The company uses the Tensilica Vision P6 Digital Signal Processor (DSP) to generate a synthetic bird‘s eye view for 360° all-round image processing. The corresponding video information is provided by four Full HD cameras installed in the vehicle. The four video streams are combined with lens distortion correction and perspective transformation algorithms to create a single seamless Full HD video stream. Power consumption of the SoC is less than 4 W. Typically the driver assistance system is used in a parking assistant.

AI for person recognition

The On-Device Artificial Intelligence (AI) demonstration of person recognition uses the Tensilica Vision P6 DSP and YOLO algorithm (You Only Look Once). The algorithm is based on a neural network and is trained in the recognition of persons. YOLO is ideal for applications that require fast, energy-efficient object detection (including localization) for multiple object categories. It uses customized network optimization, including decision tuning (pruning) and signal processing (quantization). Reliable person recognition is an essential basic functionin, for example, an emergency brake assistant or for highly automated driving.

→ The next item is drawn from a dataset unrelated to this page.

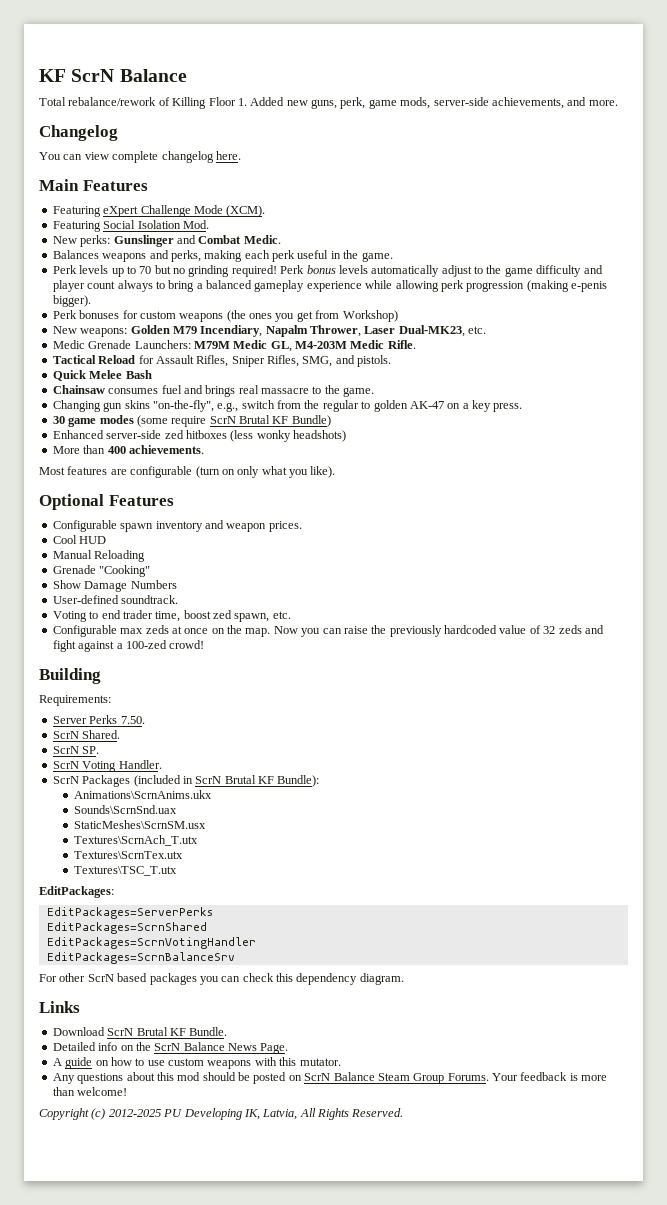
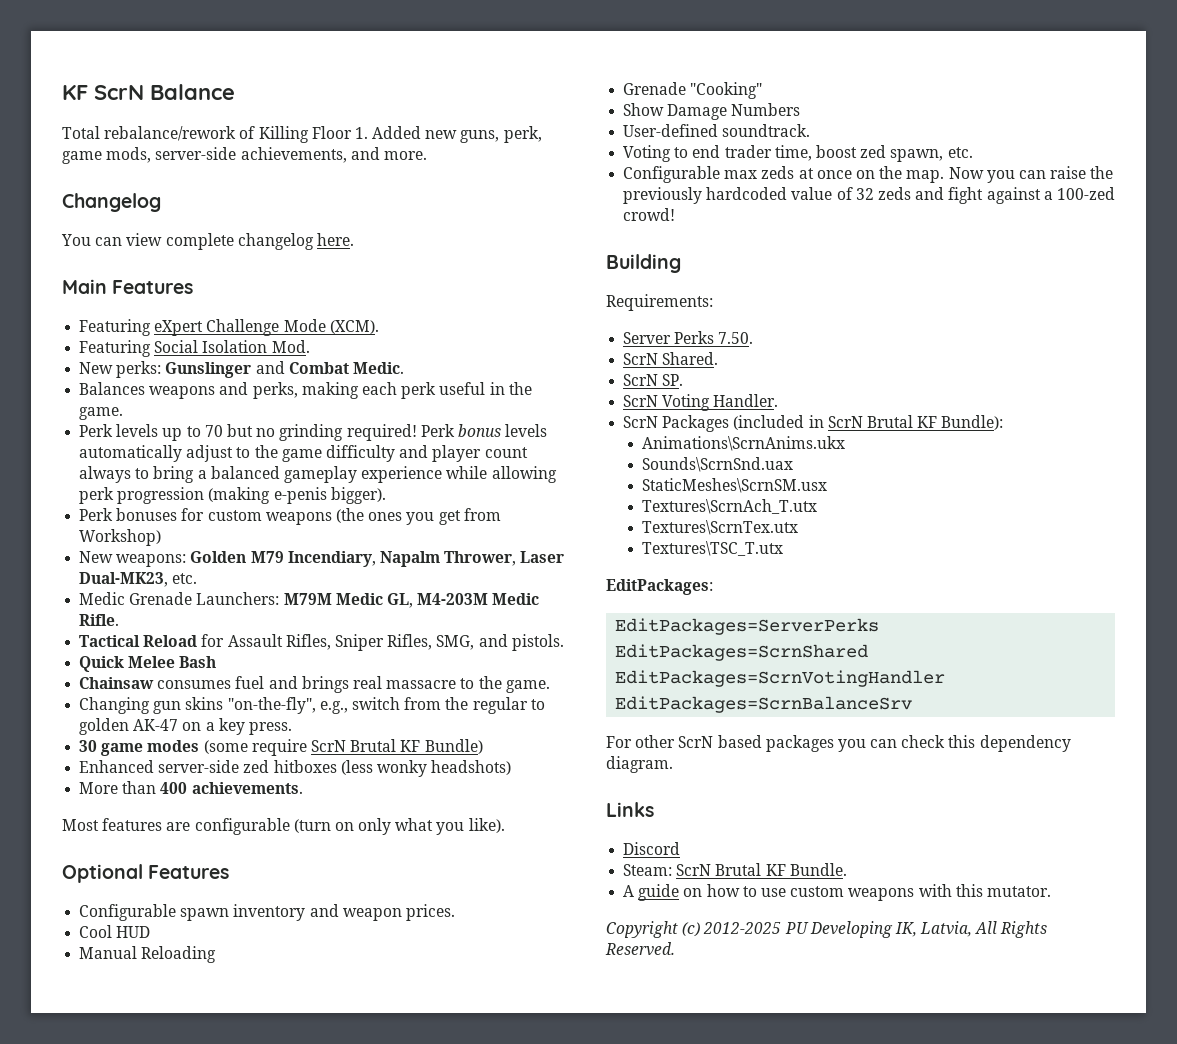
- Download ScrN Brutal KF Bundle.
+ Discord
+ Steam: ScrN Brutal KF Bundle.
- Detailed info on the ScrN Balance News Page.
- Any questions about this mod should be posted on ScrN Balance Steam Group Forums. Your feedback is more than welcome!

AI for image classification and object recognition

Software developers use environments such as Caffe or TensorFlow in the design of neural networks for image classification. The sometimes very complex networks then have to be manually ported to a hardware platform and optimized – a challenging and time-consuming task. For this, Cadence has developed the Xtensa Neural Network Compiler (XNNC), which shortens the time required to convert the neural network into a code for a Tensilica AI DSP as an embedded (target) processor from months to just days. In so doing, the original detection quality of the network in floating point is also replicated in the converted fixed-point representation. The lower power consumption and lower memory bandwidth of the fixed-point processing have an advantageous effect.

An XNNC demonstration will show the implementation of a Caffe or TensorFlow-trained Google Inception V3 and MobileNet. The XNNC uses the neural networks as well as its floating point coefficients (weights) and converts them into a highly optimized fixed-point neural code for the Tensilica AI DSP.